## [EXERCISE]
Because only the text is wanted, repeat the records below exactly and omit the pictures.

┌─ RECORD SET

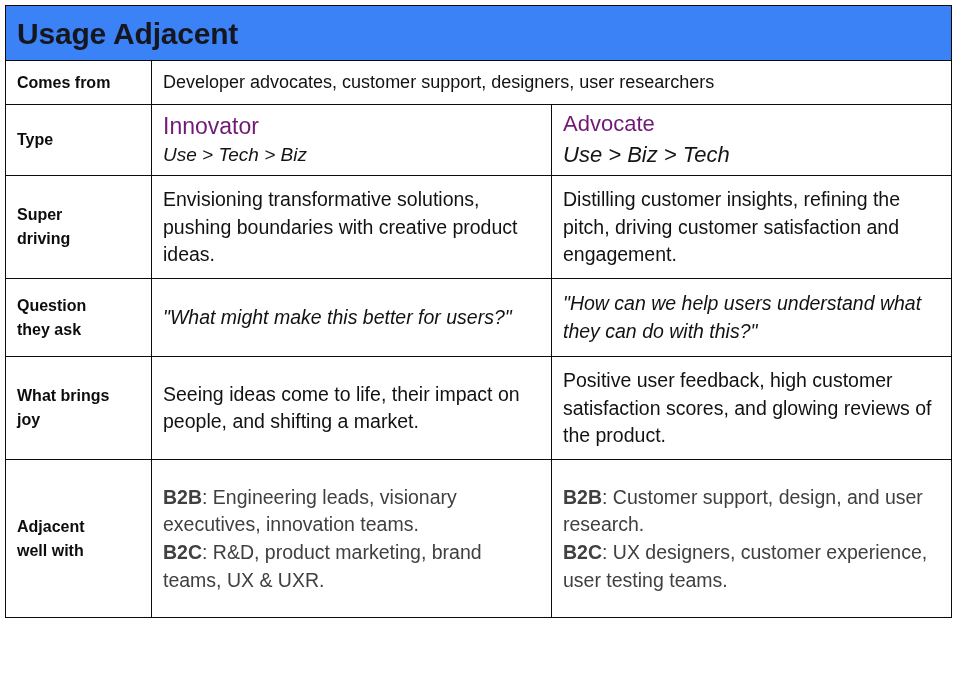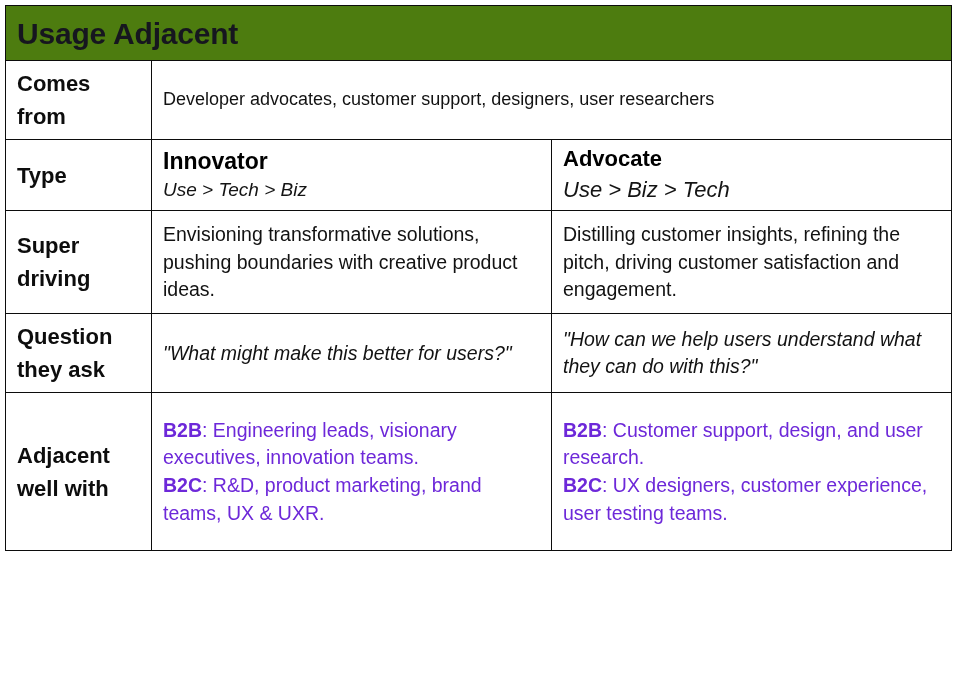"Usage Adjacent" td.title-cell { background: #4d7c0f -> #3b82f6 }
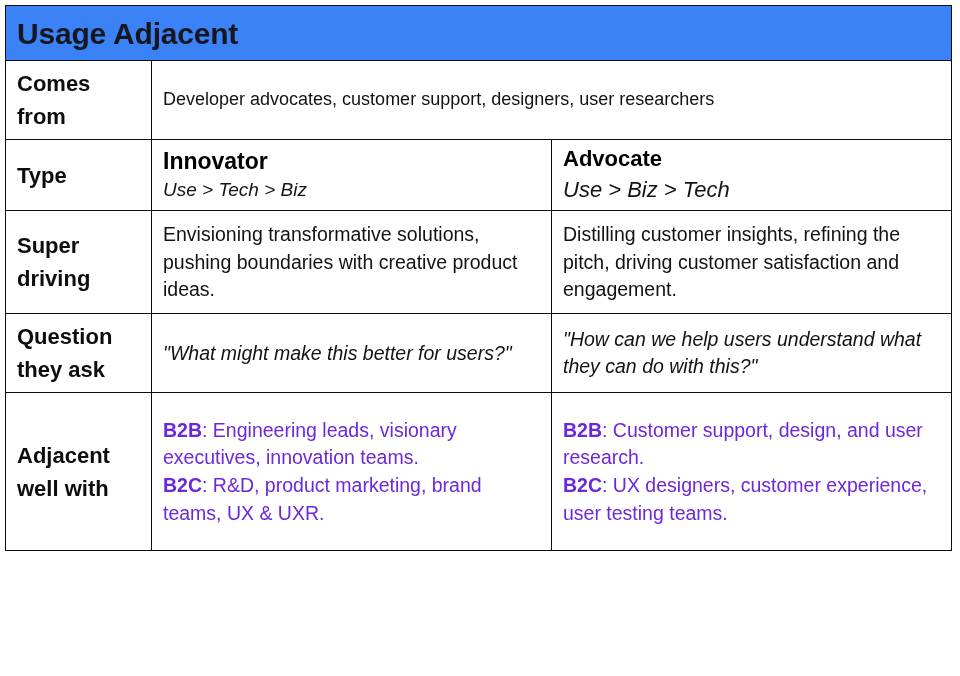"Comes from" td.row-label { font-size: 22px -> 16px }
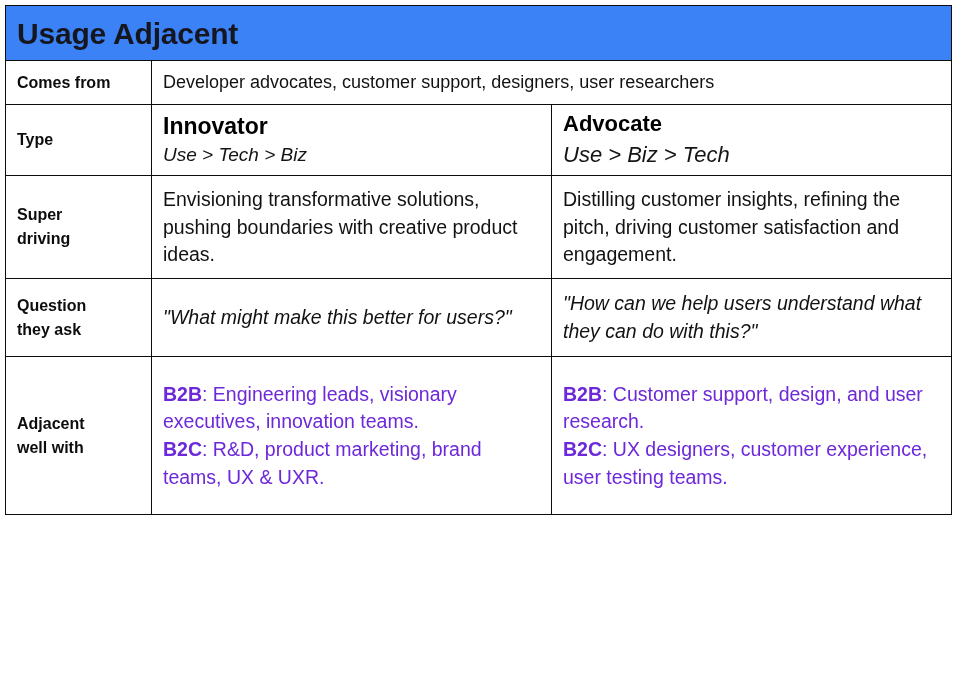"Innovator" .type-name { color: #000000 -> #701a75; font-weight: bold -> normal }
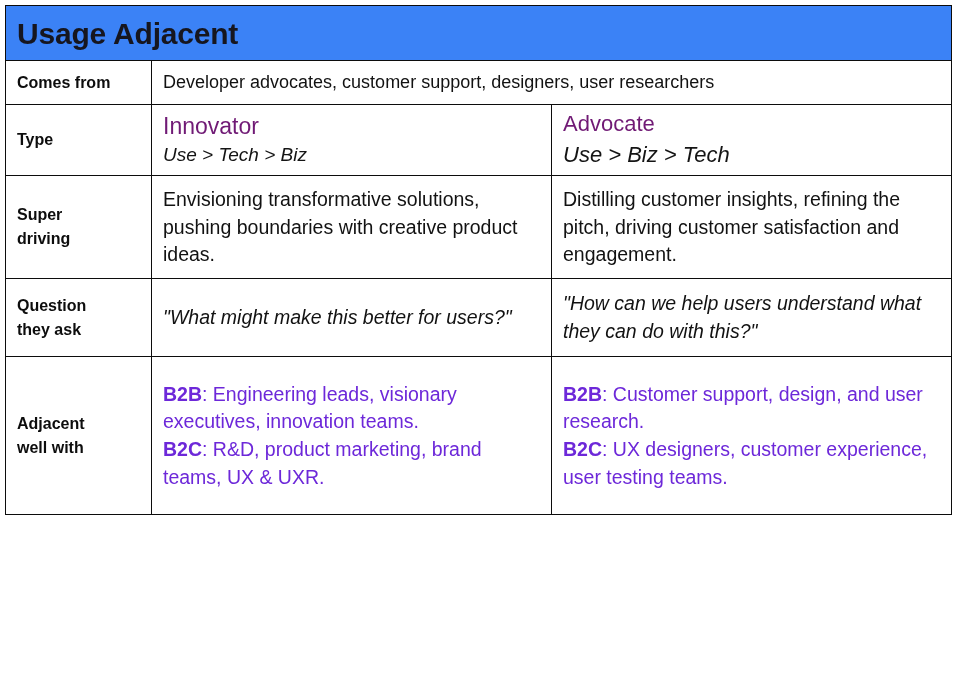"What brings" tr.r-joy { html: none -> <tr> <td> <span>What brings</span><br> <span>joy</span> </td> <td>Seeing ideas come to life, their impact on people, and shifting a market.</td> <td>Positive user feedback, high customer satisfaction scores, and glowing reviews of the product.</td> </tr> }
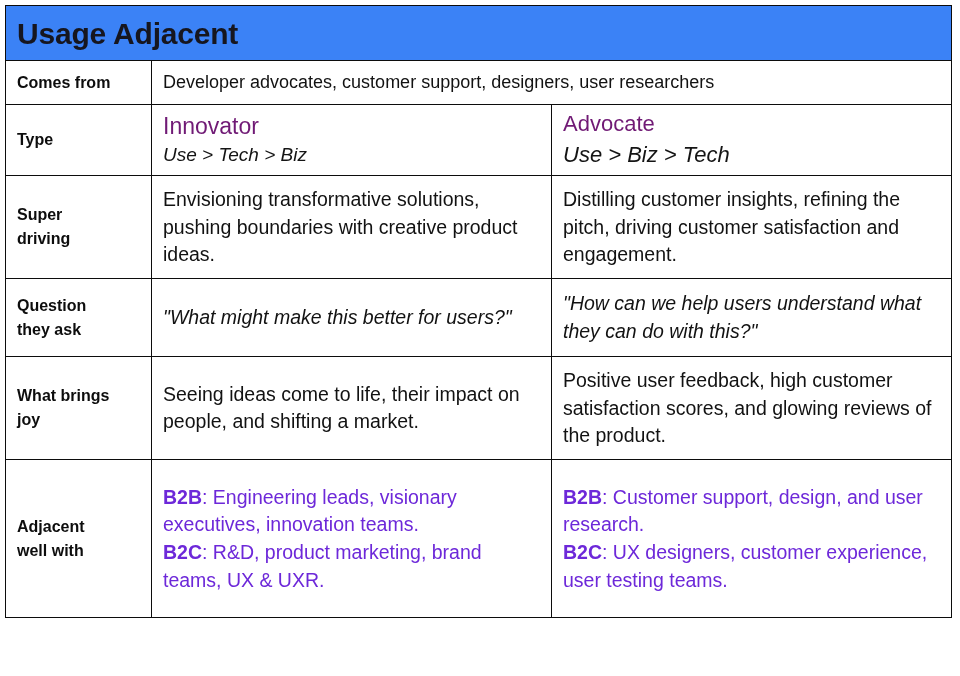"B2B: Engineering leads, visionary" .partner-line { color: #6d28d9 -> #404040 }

└─

## [RESPONSE TO THIS TASK]
"Usage Adjacent" td.title-cell { background: #4d7c0f -> #3b82f6 }
"Comes from" td.row-label { font-size: 22px -> 16px }
"Innovator" .type-name { color: #000000 -> #701a75; font-weight: bold -> normal }
"What brings" tr.r-joy { html: none -> <tr> <td> <span>What brings</span><br> <span>joy</span> </td> <td>Seeing ideas come to life, their impact on people, and shifting a market.</td> <td>Positive user feedback, high customer satisfaction scores, and glowing reviews of the product.</td> </tr> }
"B2B: Engineering leads, visionary" .partner-line { color: #6d28d9 -> #404040 }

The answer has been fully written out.